**Web interface edit records:**
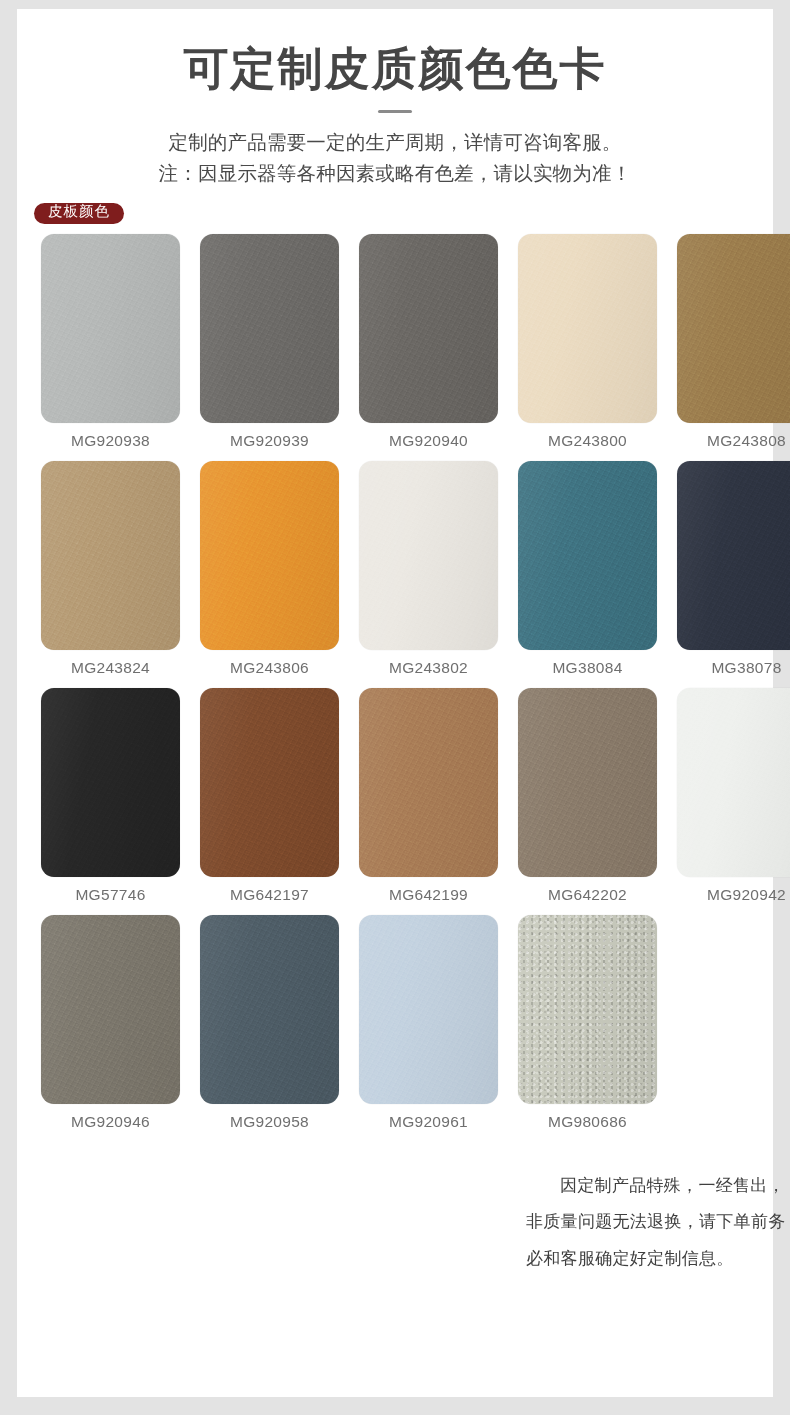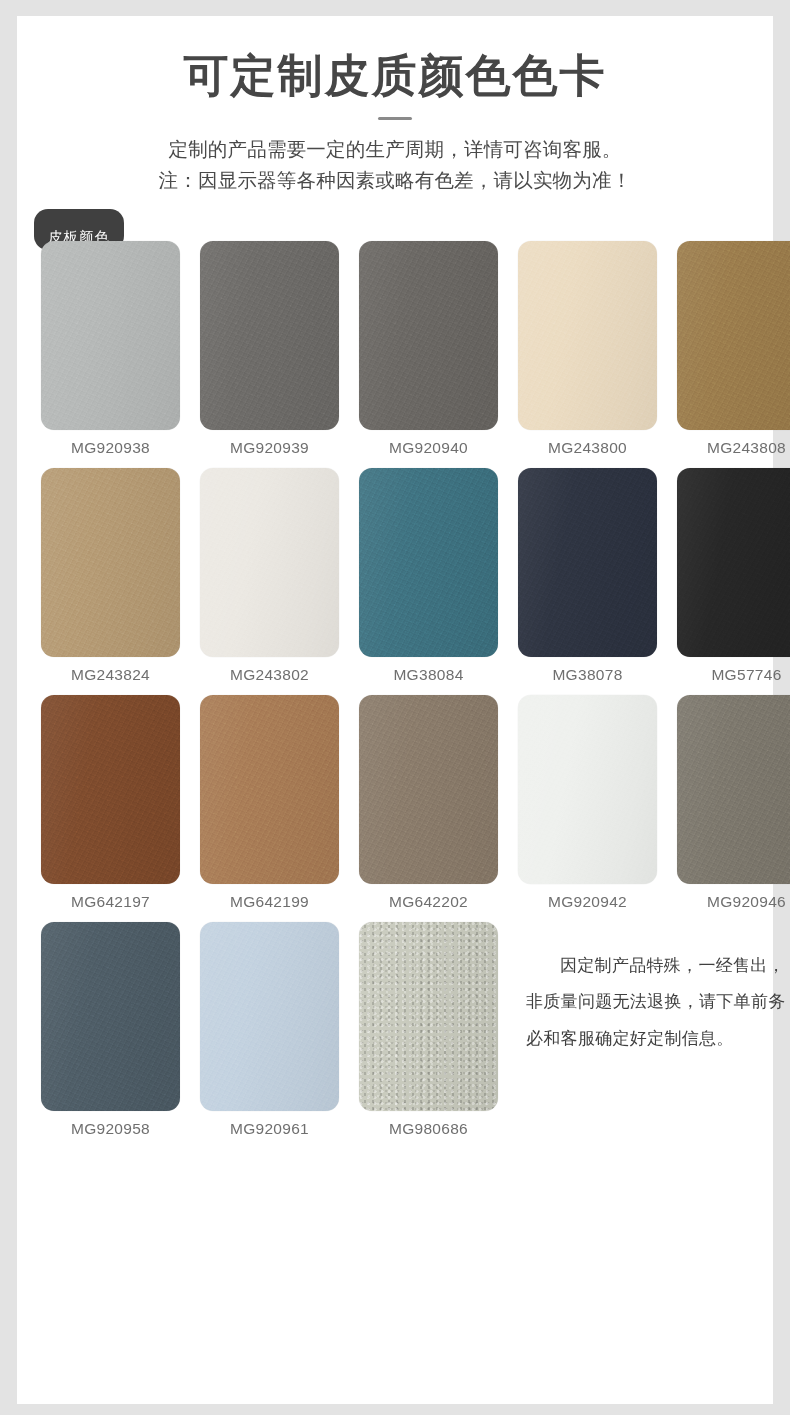--- a/index.html
+++ b/index.html
@@ -16,21 +16,21 @@
   .page {
     position: relative;
     width: 790px;
     height: 1415px;
     background: #e3e3e3;
     box-sizing: border-box;
   }
   .card {
     position: absolute;
     left: 17px;
-    top: 16px;
+    top: 9px;
     width: 756px;
     height: 1388px;
     background: #ffffff;
     box-sizing: border-box;
   }
 
   
   .header {
     padding-top: 36px;
     text-align: center;
@@ -62,25 +62,25 @@
   .subtitle div { white-space: nowrap; }
 
   
   .tag-row {
     margin-top: 12px;
     padding-left: 17px;
     height: 26px;
   }
   .tag-pill {
     display: inline-block;
-    background: #404040;
+    background: #7f1d1d;
     color: #ffffff;
     font-size: 14.5px;
     letter-spacing: 1px;
-    padding: 20px 14px 5px 14px;
+    padding: 0 14px 5px 14px;
     border-radius: 14px;
     line-height: 1.15;
   }
 
   
   .grid {
     margin-top: 6px;
     padding: 0 17px 0 24px;
     display: grid;
     grid-template-columns: repeat(5, 139px);
@@ -206,20 +206,27 @@
           <div class="code">MG243808</div>
         </div>
         <div class="cell">
           <div class="swatch" style="background: rgb(182, 155, 116);">
             <div class="grain"></div>
             <div class="sheen"></div>
           </div>
           <div class="code">MG243824</div>
         </div>
         <div class="cell">
+          <div class="swatch" style="background: rgb(232, 149, 46);">
+            <div class="grain"></div>
+            <div class="sheen"></div>
+          </div>
+          <div class="code">MG243806</div>
+        </div>
+        <div class="cell">
           <div class="swatch" style="background: rgb(236, 233, 227);">
             <div class="grain"></div>
             <div class="sheen"></div>
           </div>
           <div class="code">MG243802</div>
         </div>
         <div class="cell">
           <div class="swatch" style="background: rgb(61, 114, 129);">
             <div class="grain"></div>
             <div class="sheen"></div>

**PROBLEM DESCRIPTION:** From the line containing "grid-template-columns: repeat(5, 139px);" through the last line of the records, output each line exactly and nothing more.

**SOLUTION TO THE PROBLEM:**
     grid-template-columns: repeat(5, 139px);
@@ -206,20 +206,27 @@
           <div class="code">MG243808</div>
         </div>
         <div class="cell">
           <div class="swatch" style="background: rgb(182, 155, 116);">
             <div class="grain"></div>
             <div class="sheen"></div>
           </div>
           <div class="code">MG243824</div>
         </div>
         <div class="cell">
+          <div class="swatch" style="background: rgb(232, 149, 46);">
+            <div class="grain"></div>
+            <div class="sheen"></div>
+          </div>
+          <div class="code">MG243806</div>
+        </div>
+        <div class="cell">
           <div class="swatch" style="background: rgb(236, 233, 227);">
             <div class="grain"></div>
             <div class="sheen"></div>
           </div>
           <div class="code">MG243802</div>
         </div>
         <div class="cell">
           <div class="swatch" style="background: rgb(61, 114, 129);">
             <div class="grain"></div>
             <div class="sheen"></div>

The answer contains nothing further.